<< Voir toutes les actualités

Actualités



Les élus nettoient le rond-point de Montlignon (vidéo)  








Le rond-point de la RD909 entre Saint-Prix et Montlignon est très souvent jonché de détritus. Le 1er août dernier, les élus de Saint-Prix ont symboliquement nettoyé cet équipement public pour dénoncer ce manque d’entretien.

Sacs plastiques, papiers et déchets aussi divers que variés ornent le rond-point de Montlignon. L’entrée des villes de Montlignon, d’Eaubonne et de Saint-Prix en est d’autant plus dégradé.

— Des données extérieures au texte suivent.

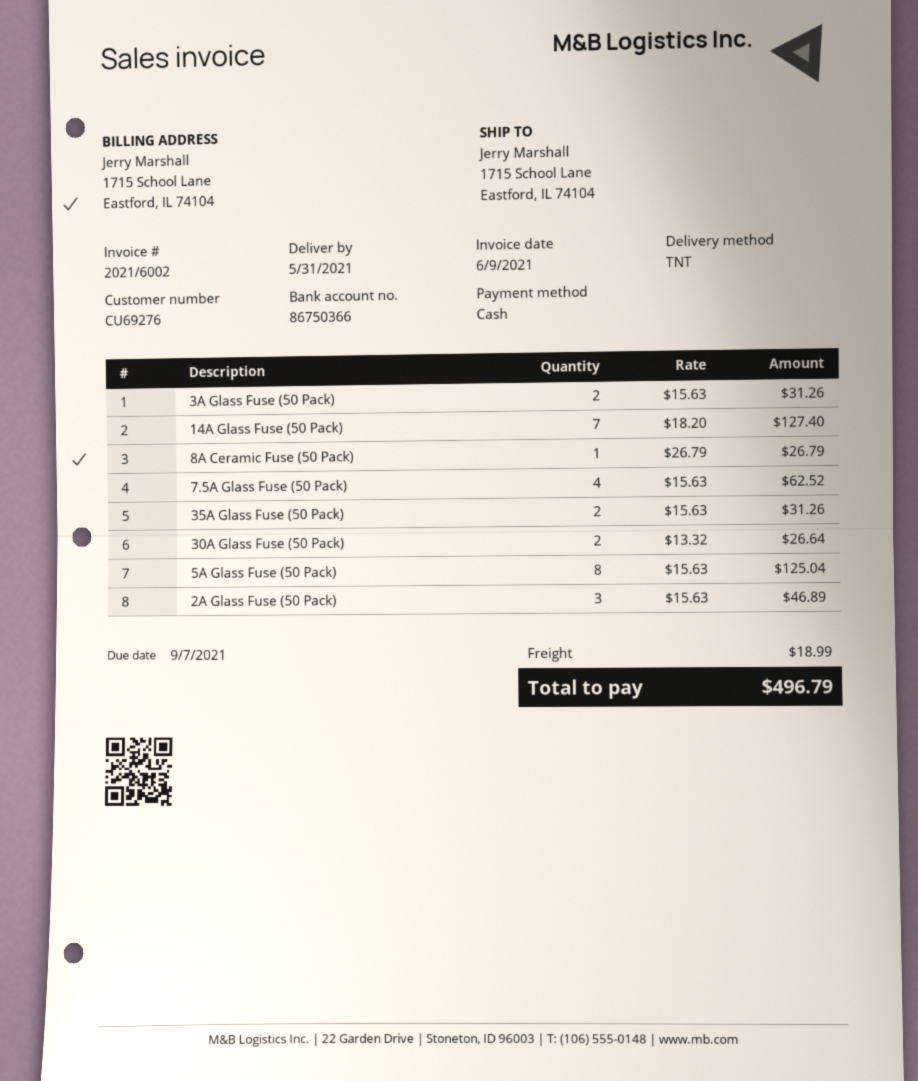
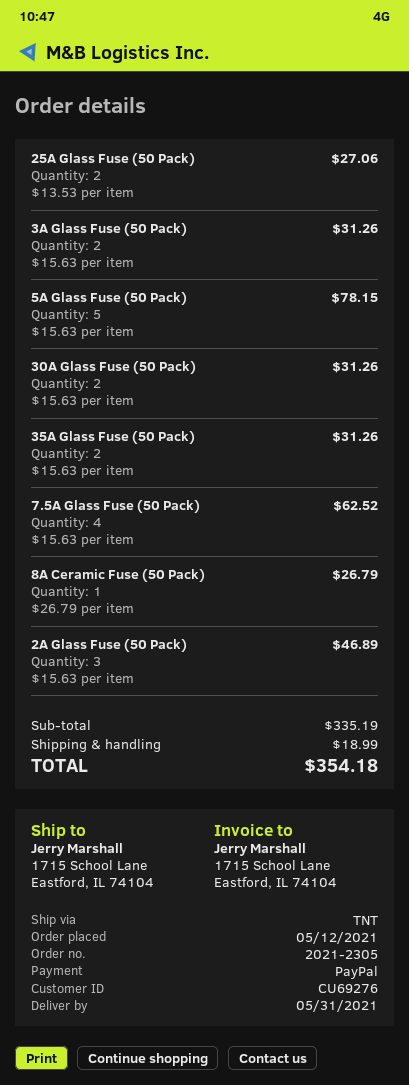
payment method: cash -> PayPal
14A Glass Fuse (50 Pack): 7 x 18.20 = 127.40 -> none
30A Glass Fuse (50 Pack): 2 x 13.32 = 26.64 -> 2 x 15.63 = 31.26
5A Glass Fuse (50 Pack): 8 x 15.63 = 125.04 -> 5 x 15.63 = 78.15
25A Glass Fuse (50 Pack): none -> 2 x 13.53 = 27.06
total: 496.79 -> 354.18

« De la même manière que la santé débute par l’hygiène, l’écologie commence par la propreté » explique Jean-Pierre Enjalbert, Maire de Saint-Prix. Pince et sac poubelle à la main, il ramasse consciencieusement les détritus qui se sont accumulés entre les hautes herbes du rond-point. Un peu plus loin, Céline Villecourt (adjointe au maire à l’urbanisme), Alexandra Gaillac (adjointe au maire à la communication), Lionel Boisson (adjoint au maire à la culture) et Jean-Pierre Chastaing (conseiller municipal) l’épaulent dans cette tâche que personne ne fait durant l’année.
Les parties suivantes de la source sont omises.